= Task item =
Return each record shown beneath, word for word.

= Material shown =

▬▬▬▬▬▬

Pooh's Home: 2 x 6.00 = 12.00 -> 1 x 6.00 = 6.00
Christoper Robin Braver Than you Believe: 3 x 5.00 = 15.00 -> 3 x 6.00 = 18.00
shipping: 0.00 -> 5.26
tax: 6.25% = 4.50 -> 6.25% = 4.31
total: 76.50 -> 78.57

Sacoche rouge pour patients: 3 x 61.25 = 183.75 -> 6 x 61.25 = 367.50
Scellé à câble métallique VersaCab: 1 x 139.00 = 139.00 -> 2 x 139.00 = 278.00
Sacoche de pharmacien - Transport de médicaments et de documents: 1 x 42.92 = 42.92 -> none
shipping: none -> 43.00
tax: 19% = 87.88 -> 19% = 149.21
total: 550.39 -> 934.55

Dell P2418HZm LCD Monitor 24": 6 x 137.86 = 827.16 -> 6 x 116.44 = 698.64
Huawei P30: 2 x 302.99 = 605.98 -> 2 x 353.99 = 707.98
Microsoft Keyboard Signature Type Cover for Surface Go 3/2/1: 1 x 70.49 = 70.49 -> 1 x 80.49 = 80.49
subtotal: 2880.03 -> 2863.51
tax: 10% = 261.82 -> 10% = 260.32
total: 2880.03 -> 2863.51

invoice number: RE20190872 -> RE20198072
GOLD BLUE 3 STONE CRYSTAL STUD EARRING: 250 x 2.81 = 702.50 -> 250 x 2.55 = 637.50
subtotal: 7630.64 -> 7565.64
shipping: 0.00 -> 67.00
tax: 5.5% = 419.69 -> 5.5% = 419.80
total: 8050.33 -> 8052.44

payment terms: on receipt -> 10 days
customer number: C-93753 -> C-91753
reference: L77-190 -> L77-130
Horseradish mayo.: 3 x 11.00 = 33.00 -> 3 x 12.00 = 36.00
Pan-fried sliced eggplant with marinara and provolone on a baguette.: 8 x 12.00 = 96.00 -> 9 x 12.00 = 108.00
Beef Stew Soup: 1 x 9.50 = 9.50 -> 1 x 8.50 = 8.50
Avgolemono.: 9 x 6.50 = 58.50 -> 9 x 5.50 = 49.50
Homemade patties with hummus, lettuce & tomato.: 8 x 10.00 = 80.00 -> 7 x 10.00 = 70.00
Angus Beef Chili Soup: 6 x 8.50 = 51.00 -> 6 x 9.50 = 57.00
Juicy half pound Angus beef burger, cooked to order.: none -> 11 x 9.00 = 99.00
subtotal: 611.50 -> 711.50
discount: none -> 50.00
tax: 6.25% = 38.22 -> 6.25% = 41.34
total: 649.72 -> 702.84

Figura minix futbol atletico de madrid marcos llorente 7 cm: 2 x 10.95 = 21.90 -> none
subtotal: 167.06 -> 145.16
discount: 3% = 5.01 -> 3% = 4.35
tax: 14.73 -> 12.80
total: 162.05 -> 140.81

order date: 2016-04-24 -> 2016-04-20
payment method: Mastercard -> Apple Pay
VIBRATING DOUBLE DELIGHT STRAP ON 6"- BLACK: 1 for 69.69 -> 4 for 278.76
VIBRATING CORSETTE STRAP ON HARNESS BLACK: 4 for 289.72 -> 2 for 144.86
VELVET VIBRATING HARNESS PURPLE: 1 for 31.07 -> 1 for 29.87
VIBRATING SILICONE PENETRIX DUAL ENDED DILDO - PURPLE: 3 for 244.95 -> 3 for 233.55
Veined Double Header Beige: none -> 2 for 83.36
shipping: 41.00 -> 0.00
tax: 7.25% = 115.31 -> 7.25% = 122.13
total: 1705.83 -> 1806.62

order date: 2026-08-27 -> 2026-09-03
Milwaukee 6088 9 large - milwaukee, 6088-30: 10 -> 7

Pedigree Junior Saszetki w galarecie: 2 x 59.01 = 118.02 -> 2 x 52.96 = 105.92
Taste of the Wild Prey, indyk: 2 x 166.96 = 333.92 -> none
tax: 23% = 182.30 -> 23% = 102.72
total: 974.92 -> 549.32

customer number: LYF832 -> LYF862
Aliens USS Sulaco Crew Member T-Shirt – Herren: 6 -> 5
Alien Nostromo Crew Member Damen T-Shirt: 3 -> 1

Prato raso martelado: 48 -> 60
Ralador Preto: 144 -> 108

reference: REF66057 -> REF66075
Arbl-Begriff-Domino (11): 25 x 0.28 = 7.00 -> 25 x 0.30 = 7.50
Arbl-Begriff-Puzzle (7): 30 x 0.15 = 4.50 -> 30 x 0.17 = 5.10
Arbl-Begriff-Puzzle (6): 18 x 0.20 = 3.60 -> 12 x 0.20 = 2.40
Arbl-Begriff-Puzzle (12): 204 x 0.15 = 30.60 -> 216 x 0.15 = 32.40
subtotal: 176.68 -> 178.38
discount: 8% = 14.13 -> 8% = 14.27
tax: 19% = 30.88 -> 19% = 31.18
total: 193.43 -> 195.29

▬▬▬▬▬▬

= Answer for the task =
Pooh's Home: 2 x 6.00 = 12.00 -> 1 x 6.00 = 6.00
Christoper Robin Braver Than you Believe: 3 x 5.00 = 15.00 -> 3 x 6.00 = 18.00
shipping: 0.00 -> 5.26
tax: 6.25% = 4.50 -> 6.25% = 4.31
total: 76.50 -> 78.57

Sacoche rouge pour patients: 3 x 61.25 = 183.75 -> 6 x 61.25 = 367.50
Scellé à câble métallique VersaCab: 1 x 139.00 = 139.00 -> 2 x 139.00 = 278.00
Sacoche de pharmacien - Transport de médicaments et de documents: 1 x 42.92 = 42.92 -> none
shipping: none -> 43.00
tax: 19% = 87.88 -> 19% = 149.21
total: 550.39 -> 934.55

Dell P2418HZm LCD Monitor 24": 6 x 137.86 = 827.16 -> 6 x 116.44 = 698.64
Huawei P30: 2 x 302.99 = 605.98 -> 2 x 353.99 = 707.98
Microsoft Keyboard Signature Type Cover for Surface Go 3/2/1: 1 x 70.49 = 70.49 -> 1 x 80.49 = 80.49
subtotal: 2880.03 -> 2863.51
tax: 10% = 261.82 -> 10% = 260.32
total: 2880.03 -> 2863.51

invoice number: RE20190872 -> RE20198072
GOLD BLUE 3 STONE CRYSTAL STUD EARRING: 250 x 2.81 = 702.50 -> 250 x 2.55 = 637.50
subtotal: 7630.64 -> 7565.64
shipping: 0.00 -> 67.00
tax: 5.5% = 419.69 -> 5.5% = 419.80
total: 8050.33 -> 8052.44

payment terms: on receipt -> 10 days
customer number: C-93753 -> C-91753
reference: L77-190 -> L77-130
Horseradish mayo.: 3 x 11.00 = 33.00 -> 3 x 12.00 = 36.00
Pan-fried sliced eggplant with marinara and provolone on a baguette.: 8 x 12.00 = 96.00 -> 9 x 12.00 = 108.00
Beef Stew Soup: 1 x 9.50 = 9.50 -> 1 x 8.50 = 8.50
Avgolemono.: 9 x 6.50 = 58.50 -> 9 x 5.50 = 49.50
Homemade patties with hummus, lettuce & tomato.: 8 x 10.00 = 80.00 -> 7 x 10.00 = 70.00
Angus Beef Chili Soup: 6 x 8.50 = 51.00 -> 6 x 9.50 = 57.00
Juicy half pound Angus beef burger, cooked to order.: none -> 11 x 9.00 = 99.00
subtotal: 611.50 -> 711.50
discount: none -> 50.00
tax: 6.25% = 38.22 -> 6.25% = 41.34
total: 649.72 -> 702.84

Figura minix futbol atletico de madrid marcos llorente 7 cm: 2 x 10.95 = 21.90 -> none
subtotal: 167.06 -> 145.16
discount: 3% = 5.01 -> 3% = 4.35
tax: 14.73 -> 12.80
total: 162.05 -> 140.81

order date: 2016-04-24 -> 2016-04-20
payment method: Mastercard -> Apple Pay
VIBRATING DOUBLE DELIGHT STRAP ON 6"- BLACK: 1 for 69.69 -> 4 for 278.76
VIBRATING CORSETTE STRAP ON HARNESS BLACK: 4 for 289.72 -> 2 for 144.86
VELVET VIBRATING HARNESS PURPLE: 1 for 31.07 -> 1 for 29.87
VIBRATING SILICONE PENETRIX DUAL ENDED DILDO - PURPLE: 3 for 244.95 -> 3 for 233.55
Veined Double Header Beige: none -> 2 for 83.36
shipping: 41.00 -> 0.00
tax: 7.25% = 115.31 -> 7.25% = 122.13
total: 1705.83 -> 1806.62

order date: 2026-08-27 -> 2026-09-03
Milwaukee 6088 9 large - milwaukee, 6088-30: 10 -> 7

Pedigree Junior Saszetki w galarecie: 2 x 59.01 = 118.02 -> 2 x 52.96 = 105.92
Taste of the Wild Prey, indyk: 2 x 166.96 = 333.92 -> none
tax: 23% = 182.30 -> 23% = 102.72
total: 974.92 -> 549.32

customer number: LYF832 -> LYF862
Aliens USS Sulaco Crew Member T-Shirt – Herren: 6 -> 5
Alien Nostromo Crew Member Damen T-Shirt: 3 -> 1

Prato raso martelado: 48 -> 60
Ralador Preto: 144 -> 108

reference: REF66057 -> REF66075
Arbl-Begriff-Domino (11): 25 x 0.28 = 7.00 -> 25 x 0.30 = 7.50
Arbl-Begriff-Puzzle (7): 30 x 0.15 = 4.50 -> 30 x 0.17 = 5.10
Arbl-Begriff-Puzzle (6): 18 x 0.20 = 3.60 -> 12 x 0.20 = 2.40
Arbl-Begriff-Puzzle (12): 204 x 0.15 = 30.60 -> 216 x 0.15 = 32.40
subtotal: 176.68 -> 178.38
discount: 8% = 14.13 -> 8% = 14.27
tax: 19% = 30.88 -> 19% = 31.18
total: 193.43 -> 195.29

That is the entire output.